When Performance Counts... Count on CMG2006

Seckin Unlu | Intel Fellow, Intel Corporation
Plenary Session, Tuesday 8:00 am
SOA: A Day in the Era of Composite Applications

Performance validation, evaluation and optimization all depend on measurement capabilities and precision. Recently it has become very difficult to instrument and measure performance indicators at the lowest levels of software. This is due to the bundling of increasing functionality into hardware and software, and the degrading effects caused by add-on measurement hardware and software. The industry trend has been to include instrumentation within products as they are being built, rather than trying to add complex tools after those products are built.

In the 1980’s, there were several attempts to include hardware instrumentation into processors, as part of the design. In the 1990’s, we saw hardware instrumentation included with processors produced in high volumes, and operating systems and development tools took advantage of that instrumentation. These additional capabilities have enabled hardware designers to check their design criteria against end-products, to make sure design assumptions were correct, and software designers to better measure the effects of their algorithms on actual systems, without requiring an EE degree or costly tools.

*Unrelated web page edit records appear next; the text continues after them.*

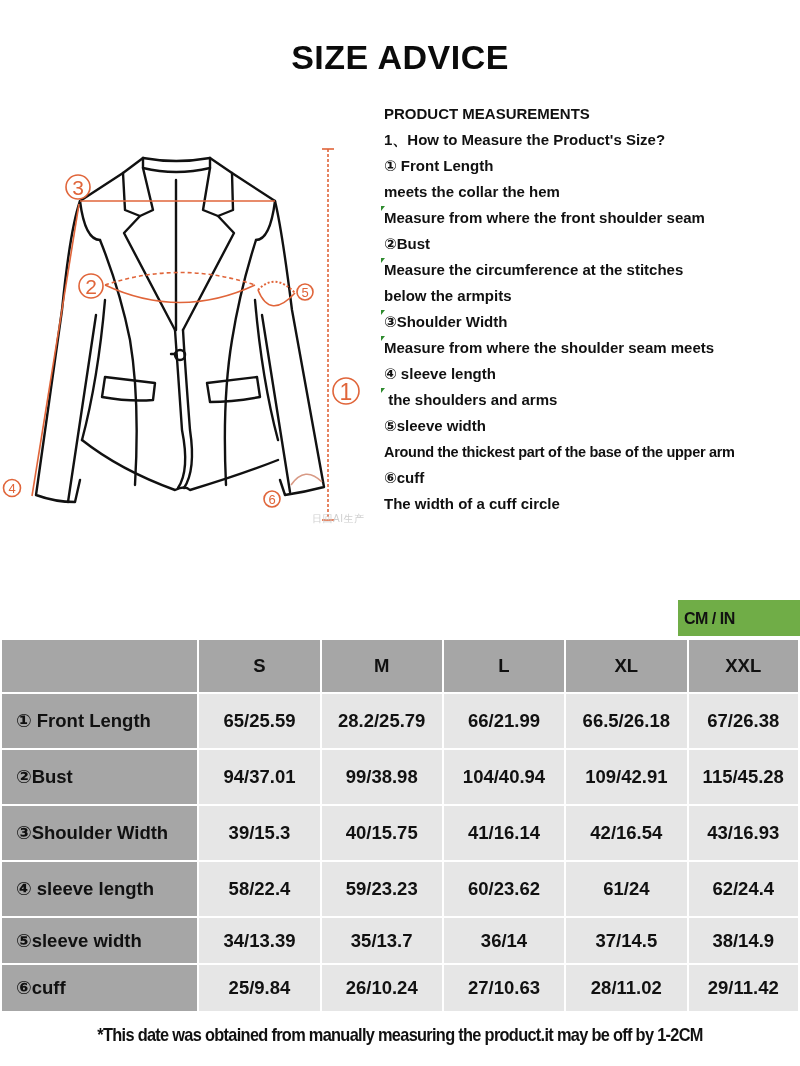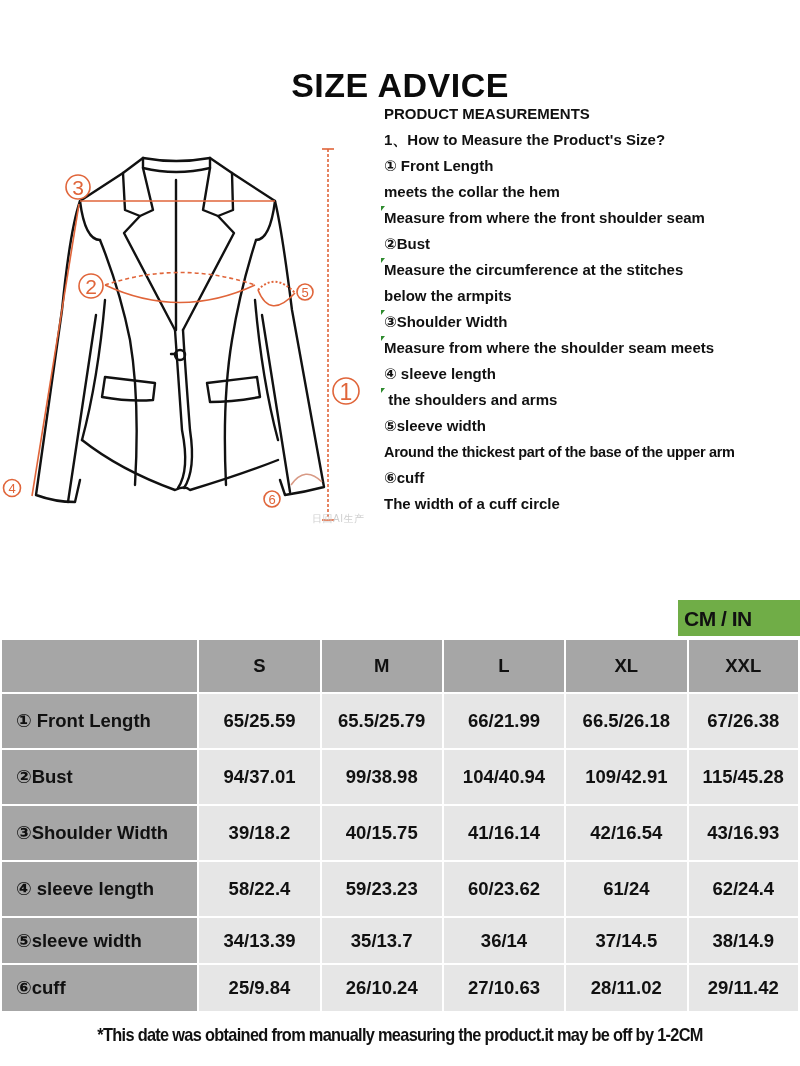--- a/index.html
+++ b/index.html
@@ -6,7 +6,7 @@
   body { width:800px; height:1066px; position:relative; overflow:hidden;
          font-family:"Liberation Sans", "DejaVu Sans", sans-serif; color:#111; }
   .title { position:absolute; left:0; width:800px; top:38px; text-align:center;
-           font-size:34px; font-weight:bold; letter-spacing:0.5px; color:#0b0b0b;margin-top:28px; }
+           font-size:34px; font-weight:bold; letter-spacing:0.5px; color:#0b0b0b; }
   .illus { position:absolute; left:0; top:140px; width:380px; height:400px; }
   .desc { position:absolute; left:384px; top:103px; width:412px; }
   .desc .line { height:26px; line-height:22px; font-size:15px; font-weight:bold; white-space:nowrap; position:relative; }

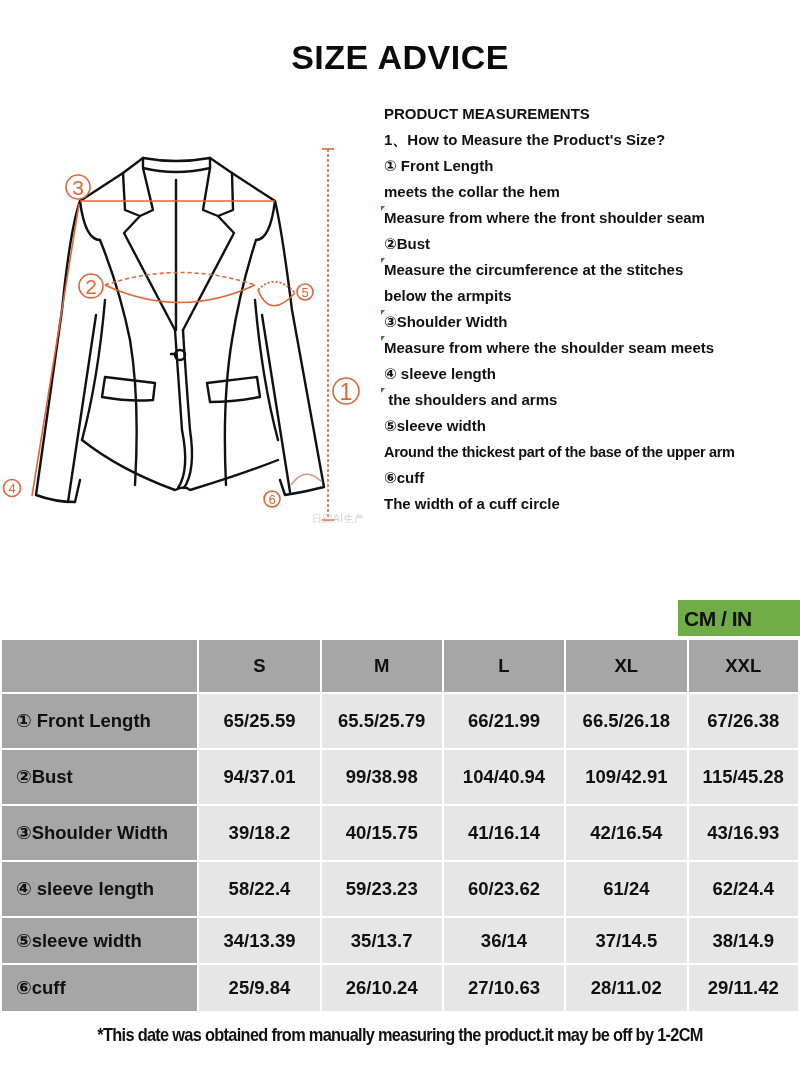--- a/index.html
+++ b/index.html
@@ -14,7 +14,7 @@
   .desc .tick { position:absolute; left:-3px; top:-1px; width:0; height:0;
                 border-top:5px solid #2e8b2e; border-right:4px solid transparent; }
   .unit-tag { position:absolute; left:678px; top:600px; width:122px; height:36px;
-              background:#70ad47; font-size:21px; font-weight:bold; line-height:38px;
+              background:#70ad47; font-size:16px; font-weight:bold; line-height:38px;
               padding-left:6px; box-sizing:border-box; color:#111; letter-spacing:-0.5px; }
   table.size { position:absolute; left:0; top:638px; border-collapse:collapse; table-layout:fixed; }
   table.size td, table.size th { border:2px solid #ffffff; padding:0; text-align:center;

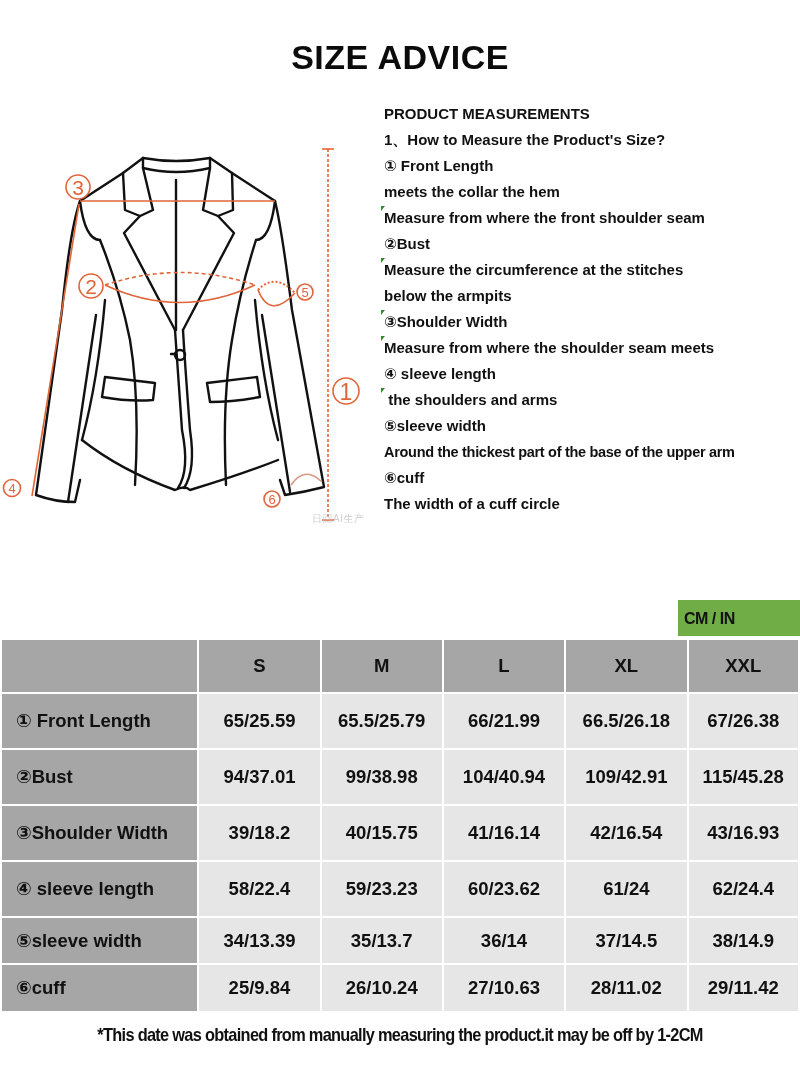--- a/index.html
+++ b/index.html
@@ -157,7 +157,7 @@
     <tr style="height:56px">
       <td class="label">① Front Length</td>
       <td class="val">65/25.59</td>
-      <td class="val">65.5/25.79</td>
+      <td class="val">28.2/25.79</td>
       <td class="val">66/21.99</td>
       <td class="val">66.5/26.18</td>
       <td class="val">67/26.38</td>

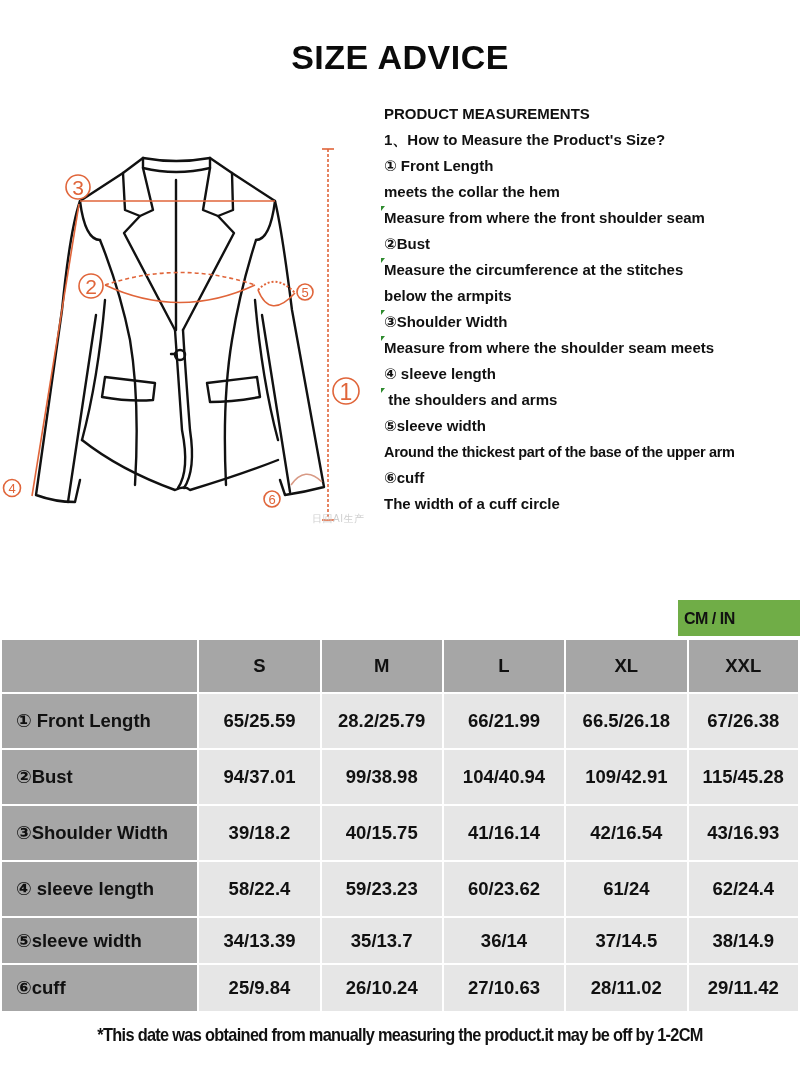--- a/index.html
+++ b/index.html
@@ -172,7 +172,7 @@
     </tr>
     <tr style="height:56px">
       <td class="label">③Shoulder Width</td>
-      <td class="val">39/18.2</td>
+      <td class="val">39/15.3</td>
       <td class="val">40/15.75</td>
       <td class="val">41/16.14</td>
       <td class="val">42/16.54</td>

The future holds even more promise, making the performance validation and optimization process more automated and included in standard off-the shelf processors, rather than requiring pre-production test hardware or specialized test software. Hardware instrumentation has the capability to accelerate the development of more efficient and responsive software programs.

In this presentation, we will look at the history of processor instrumentation, we will provide hints about the futures, and we will give a few examples of what has worked well. We will summarize the benefits that are achievable today and what benefits can be expected in the future.